I silently considered her statement. Was it insatiable of me to feel dissatisfied with E? E, who was nice enough and pretty enough and smart enough? E, who tried to contact me with just the right amount of zeal? Who called my cell phone and in the event of a voicemail greeting left no message? Who just left it at that? E, who kissed with just the right amount of tongue, the right amount of lip, the right amount of teeth? And before her, was I insatiable to reject S? S, with her hand slowly guiding mine to her left breast? S, who literally sang my praises one night? Who felt invested enough in my bad day to do that? There were others, in my mind all dead fish flopping onto their sides one by one to reveal to me the wonderful attributes I had kicked to the curb, hidden in their fleshy insides.
“So you think I should have stayed with E,” I said.
“You need to figure out what it is that you want.” She let go of her hair, seemingly in defeat, and dropped onto her stomach, inching towards me until she could rest her head on my lap. I could see the faint stretch-marks on her inner thighs right above the hem of her shorts. I tried to stroke her hair but my fingers got stuck. “I’ve figured it out, why can’t you?” she mumbled after a while, her cheek pressed against my thigh. She uttered her syllables right onto my body, creating tiny vibrations through my bones.
“You figured it out?”
“Yeah. I found T, didn’t I?”
She sat up. “You sound incredulous!”
“Ooh, ‘incredulous!’” I mocked. I scanned the floor for her Webster’s.

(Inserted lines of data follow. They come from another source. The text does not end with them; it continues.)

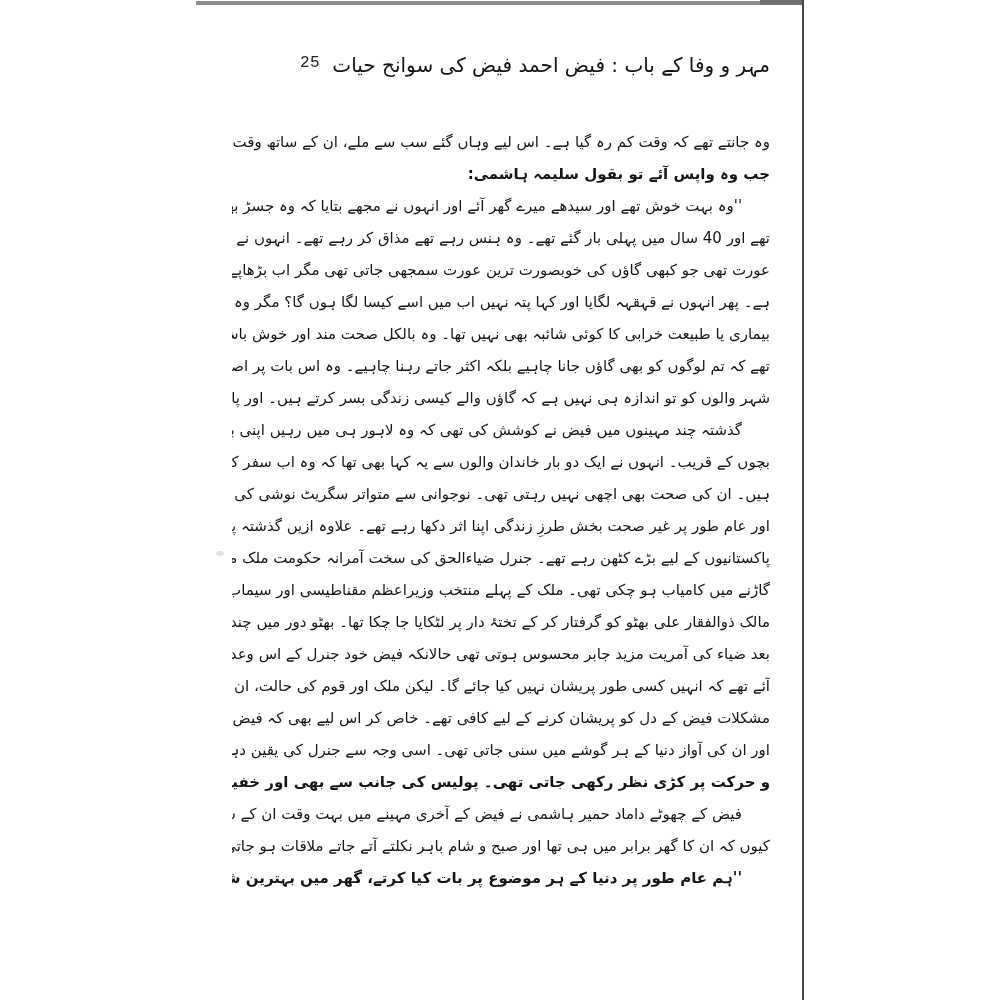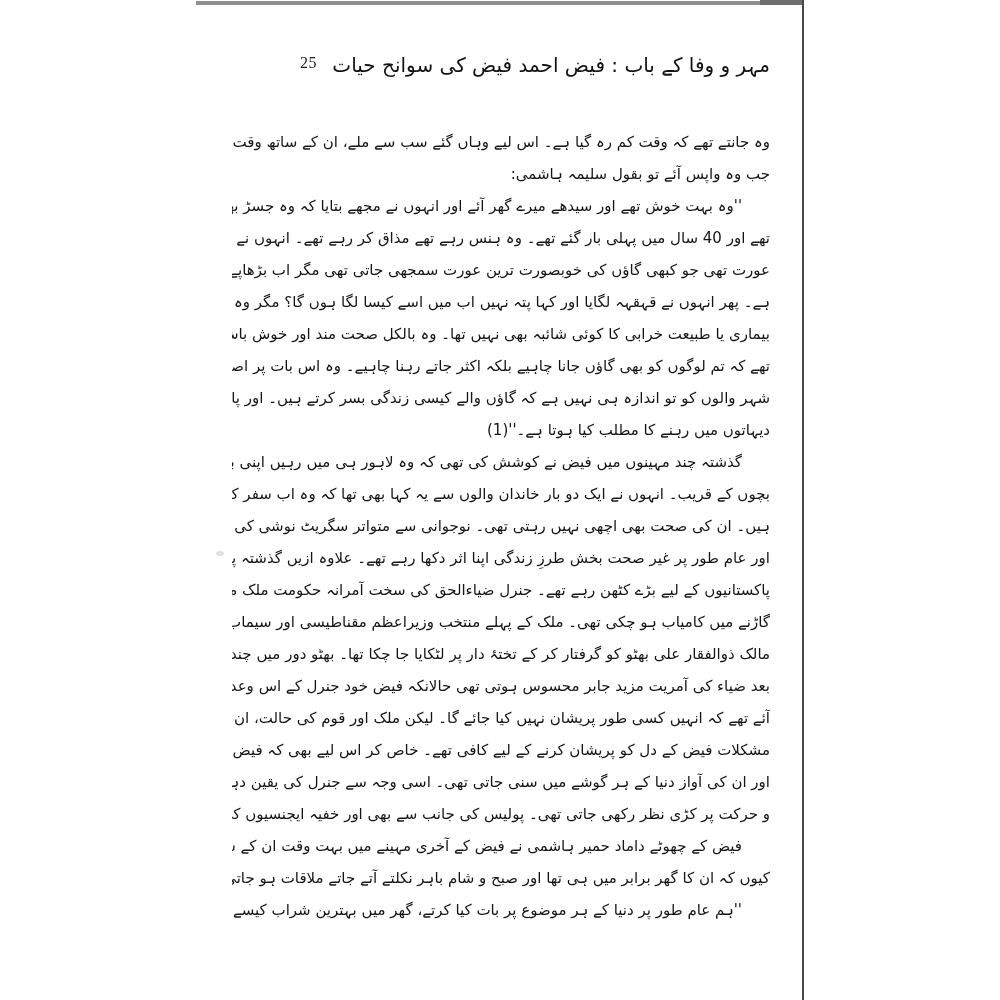--- a/index.html
+++ b/index.html
@@ -9,38 +9,38 @@
   }
   
   .top-edge{position:absolute;left:196px;top:1px;width:608px;height:4px;background:#8e8e8e;}
   .top-edge-dark{position:absolute;left:760px;top:0px;width:44px;height:5px;background:#6f6f6f;}
   .right-edge{position:absolute;left:802px;top:0;width:2px;height:1000px;background:#474747;}
   .smudge{position:absolute;left:216px;top:551px;width:8px;height:5px;background:#d9d9d9;border-radius:50%;opacity:.8;}
 
   
   .header{position:absolute;top:50px;left:232px;width:538px;height:30px;}
   .pagenum{
-    position:absolute;left:68px;top:4px;font-family:Liberation Serif, serif;
+    position:absolute;left:68px;top:4px;font-family:Liberation Mono, monospace;
     font-size:16px;color:#222;letter-spacing:.5px;
   }
   .title{
     position:absolute;right:0;top:0;direction:rtl;unicode-bidi:embed;
     font-size:20px;line-height:30px;white-space:nowrap;color:#121212;
   }
 
   
   .bodytext{position:absolute;left:232px;top:126px;width:538px;direction:rtl;}
   .para{margin:0;padding:0;}
   .line{
     height:32px;line-height:32px;font-size:15px;color:#151515;
     text-align:justify;text-align-last:justify;
     white-space:nowrap;overflow:hidden;
   }
   .line.first{text-indent:28px;}
-  .line.last{text-align:center;text-align-last:right;}
+  .line.last{text-align:center;text-align-last:right;font-weight:bold;}
 </style>
 </head>
 <body>
 
 <div class="photo">
 
   <div class="top-edge"></div>
   <div class="top-edge-dark"></div>
   <div class="right-edge"></div>
   <div class="smudge"></div>
@@ -58,21 +58,20 @@
     </div>
 
     <div class="para">
       <div class="line first">''وہ بہت خوش تھے اور سیدھے میرے گھر آئے اور انہوں نے مجھے بتایا کہ وہ جسڑ بھی گئے</div>
       <div class="line">تھے اور 40 سال میں پہلی بار گئے تھے۔ وہ ہنس رہے تھے مذاق کر رہے تھے۔ انہوں نے بتایا کہ ایک</div>
       <div class="line">عورت تھی جو کبھی گاؤں کی خوبصورت ترین عورت سمجھی جاتی تھی مگر اب بڑھاپے نے اسے بدشکل بنا دیا</div>
       <div class="line">ہے۔ پھر انہوں نے قہقہہ لگایا اور کہا پتہ نہیں اب میں اسے کیسا لگا ہوں گا؟ مگر وہ اندر سے خوش تھے۔ کسی</div>
       <div class="line">بیماری یا طبیعت خرابی کا کوئی شائبہ بھی نہیں تھا۔ وہ بالکل صحت مند اور خوش باش تھے۔ وہ بار بار کہہ رہے</div>
       <div class="line">تھے کہ تم لوگوں کو بھی گاؤں جانا چاہیے بلکہ اکثر جاتے رہنا چاہیے۔ وہ اس بات پر اصرار کر رہے تھے کہ</div>
       <div class="line">شہر والوں کو تو اندازہ ہی نہیں ہے کہ گاؤں والے کیسی زندگی بسر کرتے ہیں۔ اور پاکستان کے گاؤں</div>
-      <div class="line last">دیہاتوں میں رہنے کا مطلب کیا ہوتا ہے۔''(1)</div>
     </div>
 
     <div class="para">
       <div class="line first">گذشتہ چند مہینوں میں فیض نے کوشش کی تھی کہ وہ لاہور ہی میں رہیں اپنی بیٹیوں اور ان کے</div>
       <div class="line">بچوں کے قریب۔ انہوں نے ایک دو بار خاندان والوں سے یہ کہا بھی تھا کہ وہ اب سفر کر کے تھک گئے</div>
       <div class="line">ہیں۔ ان کی صحت بھی اچھی نہیں رہتی تھی۔ نوجوانی سے متواتر سگریٹ نوشی کی عادت، بے تکان مسافرت</div>
       <div class="line">اور عام طور پر غیر صحت بخش طرزِ زندگی اپنا اثر دکھا رہے تھے۔ علاوہ ازیں گذشتہ پانچ سال پاکستان اور</div>
       <div class="line">پاکستانیوں کے لیے بڑے کٹھن رہے تھے۔ جنرل ضیاءالحق کی سخت آمرانہ حکومت ملک میں اپنے پنجے</div>
       <div class="line">گاڑنے میں کامیاب ہو چکی تھی۔ ملک کے پہلے منتخب وزیراعظم مقناطیسی اور سیماب صفت شخصیت کے</div>
       <div class="line">مالک ذوالفقار علی بھٹو کو گرفتار کر کے تختۂ دار پر لٹکایا جا چکا تھا۔ بھٹو دور میں چند سال نسبتاً سیاسی آزادی کے</div>

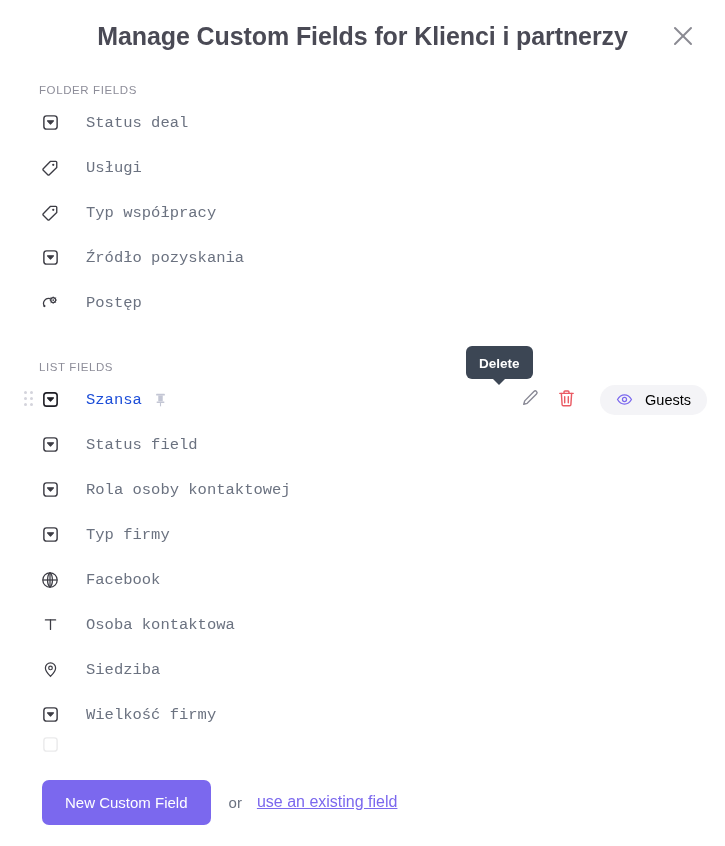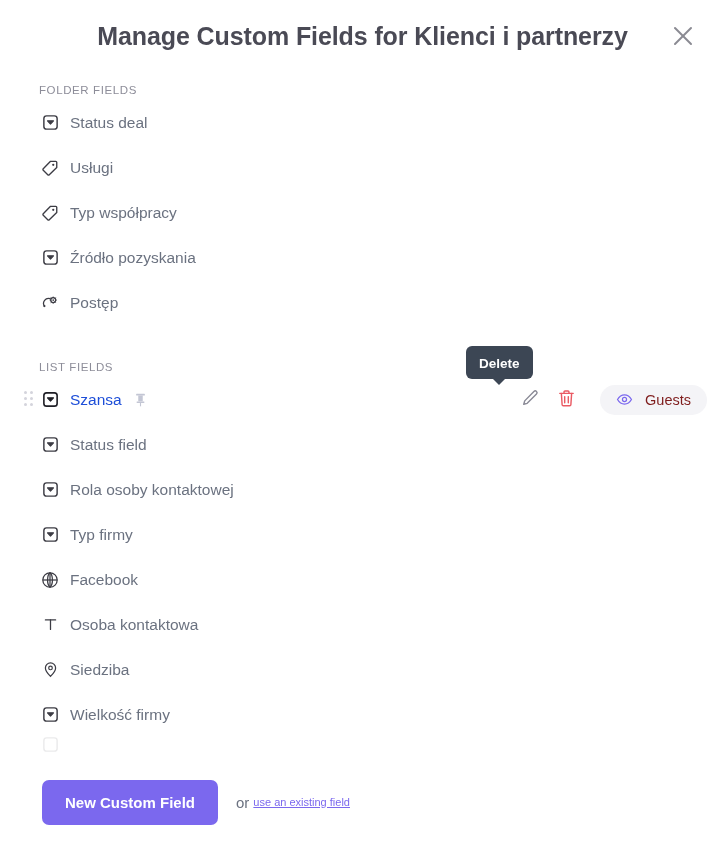--- a/index.html
+++ b/index.html
@@ -81,22 +81,23 @@
     min-width: 22px;
     height: 22px;
     display: flex;
     align-items: center;
     justify-content: center;
     color: #3c3c44;
   }
   .field-row .field-label {
     font-size: 15.5px;
     color: #6b7280;
-    margin-left: 9px;
+    margin-left: 25px;
     white-space: nowrap;
+    font-family: Liberation Mono, monospace;
   }
 
   
   .field-row.active .field-label {
     color: #1d4ed8;
   }
   .field-row.active .icon-wrap { color: #1f1f26; }
 
   .drag-handle {
     position: absolute;
@@ -152,21 +153,21 @@
 
   .pill {
     display: inline-flex;
     align-items: center;
     gap: 12px;
     height: 30px;
     padding: 0 16px;
     border-radius: 16px;
     background: #f4f4f7;
     font-size: 14.5px;
-    color: #7f1d1d;
+    color: #000000;
     cursor: pointer;
     white-space: nowrap;
     border: none;
   }
   .pill.guests { margin-left: 19px; }
   .pill.required { margin-left: 11px; }
   .pill .eye { color: #7b68ee; display: inline-flex; }
 
   
   .tooltip {
@@ -214,39 +215,39 @@
     height: 88px;
     background: #ffffff;
     display: flex;
     align-items: center;
     padding-left: 42px;
   }
   .new-field-btn {
     background: #7b68ee;
     color: #ffffff;
     font-size: 15px;
-    font-weight: bold;
+    font-weight: normal;
     border: none;
     border-radius: 7px;
     height: 45px;
     padding: 0 23px;
     cursor: pointer;
     font-family: "Liberation Sans", sans-serif;
   }
   .or-text {
     margin-left: 18px;
     font-size: 15px;
     color: #6b7280;
   }
   .existing-link {
     color: #7b68ee;
     text-decoration: underline;
-    font-size: 11px;
+    font-size: 16px;
     cursor: pointer;
-    margin-left: 4px;
+    margin-left: 15px;
   }
 </style>
 </head>
 <body>
 
 <div class="modal-header">
   <div class="modal-title">Manage Custom Fields for Klienci i partnerzy</div>
   <div class="close-btn">
     <span>
       <svg width="26" height="26" viewBox="0 0 26 26" fill="none" stroke="#8a8a92" stroke-width="2" stroke-linecap="round">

It was near the dead potted plant that had hung itself with its own vines. She kept it in the living room as a reminder of Mortality. “Would you get rid of that stupid dead plant already?” She lay back down, facing away from me.
“What’s wrong with T?” Her tone had changed. She reached for a pack of cigarettes on the coffee table and began to open and close the box. “He’s smart, and funny.” We were quiet for a little while and here I imagine she was considering how smart and funny T was. I was doing the opposite.
“I’ve never heard him make a single joke.”
“You don’t even know him!” she said. “You’ve met him once!”
“He doesn’t care about you,” I said without thinking.
“How do you know?” I didn’t know. But as soon as I had said those words, I knew they were true. She tapped the bottom of the cigarette pack against her palm. “Whatever, this isn’t about me. You’re the one who needs psychological help.”
“So what is it that you want?” She pulled a cigarette out of the pack and shifted in my lap to lie on her back. Looking up at me, she placed the cigarette in between her lips. “What do you want?” The unlit cigarette slurred her words and made them sound like they were underwater. I watched the cancer stick shake in slow motion with each word.
We were looking at one another, through one another: she at my little second chin and that one part I always miss shaving, I at the scar near her nose and the stubborn pimple on her left cheek. How many times had we assumed the same position in her living room? We were always careful to avoid pauses, but I took my time now.
“I want to scold someone for smoking,” I started, “and light each one of their cigarettes.” I kept my gaze.
She removed the dangling cigarette from in between her lips. “That’s what you want?” she quietly asked.
“Uh huh.” I redirected my focus to her mouth. I leaned in close until the space between our lips felt like the Bering Strait.
“Okay,” she whispered onto me. She lifted her head, meeting my mouth, and we started shifting on the couch. I moved myself from under her, stepping on the plate of apple peels in the process, and pawed at my left foot as she kissed my lips, my cheek, and that one part I always miss shaving.